More generally, I realized when thinking about this that it isn't just Dummett's paper that's hard. All philosophy papers are hard. For many of my more philosophical "survey" courses, I've therefore often provided students with a handful of questions that might help structure their reading, and those sorts of questions are already on the website for this course. When I was lecturing on this material, those sorts of brief questions might have been adequate. But if I'm not lecturing, if I'm essentially expecting the students to do more of the work for themselves, then they're probably not adequate.
So, yesterday, even though we were scheduled to talk about Tarski's "Semantic Conception of Truth" today, I went to the course website and put up a similar reading guide for that paper.
To see the contrast, the original questions were:
What does Tarski think the Liar Paradox shows about our intuitive notion of truth? How is Convention T supposed to be related to our intuitive notion of truth? What are an object-language and a meta-language? How does distinguishing between them help us solve the liar paradox?
What's there now is:

  • Tarksi insists that a definition of truth must be "materially adequate" and "formally correct". What are these two notions?
  • If a definition of truth satisfies convention T, that is supposed to imply that it is in some sense correct. In what sense? and why? Note here the difference between extensional and intensional correctness that Tarski himself discusses.
  • What does Tarski mean by saying that truth is a "semantic" concept?
  • What is Tarski's diagnosis of the Liar Paradox? That is: To what exactly do his conditions (I), (II), and (III) come? To answer this question, analyze the informal presentation of the Liar on pp. 347-8. Where exactly do the three conditions play a role? Is there anything else that plays a role that Tarski is not mentioning?
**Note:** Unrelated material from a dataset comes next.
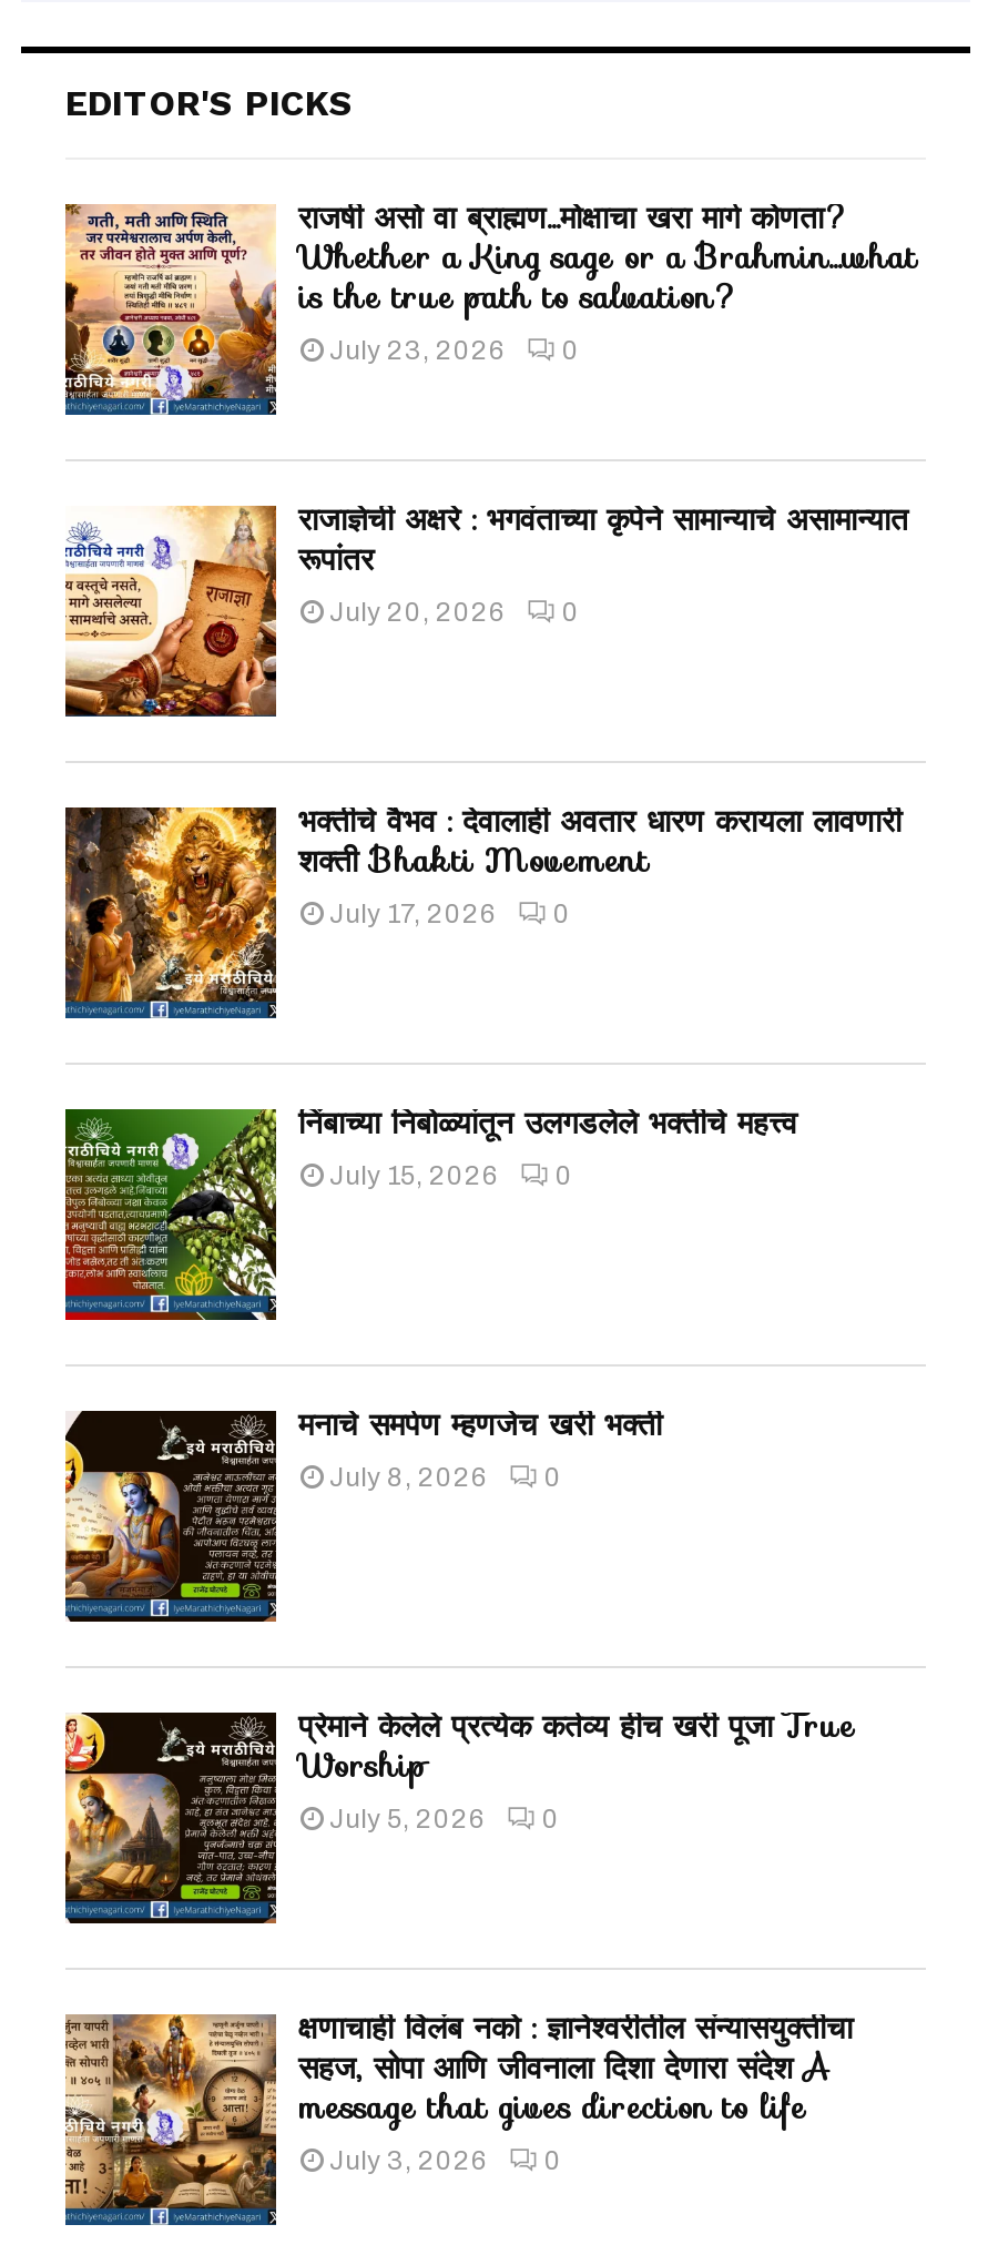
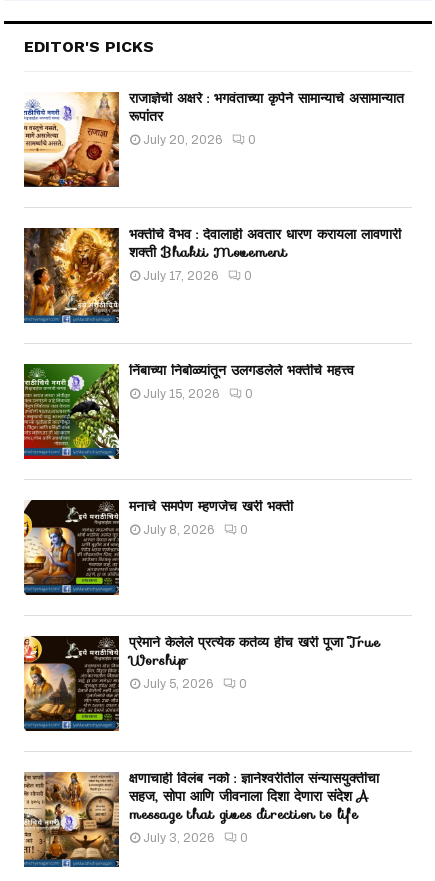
[63,192,917,415] [image] | राजर्षी असो वा ब्राह्मण…मोक्षाचा खरा मार्ग कोणता? | Whether a King sage or a Brahmin…what | is the true path to salvation? | July 23, 2026 | 0 -> none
  • Why exactly does Tarski mean when he says that he will not "use any language which is semantically closed"? Why, if we do that, are we then forced to distingish object-language from meta-language?
  • Tarski says that the meta-language must be "essentially richer" than the object-language if we are going to be able to define truth for the object-language. How exactly must the meta-language differ from the object-language?
And I will plan to structure today's class around these same questions.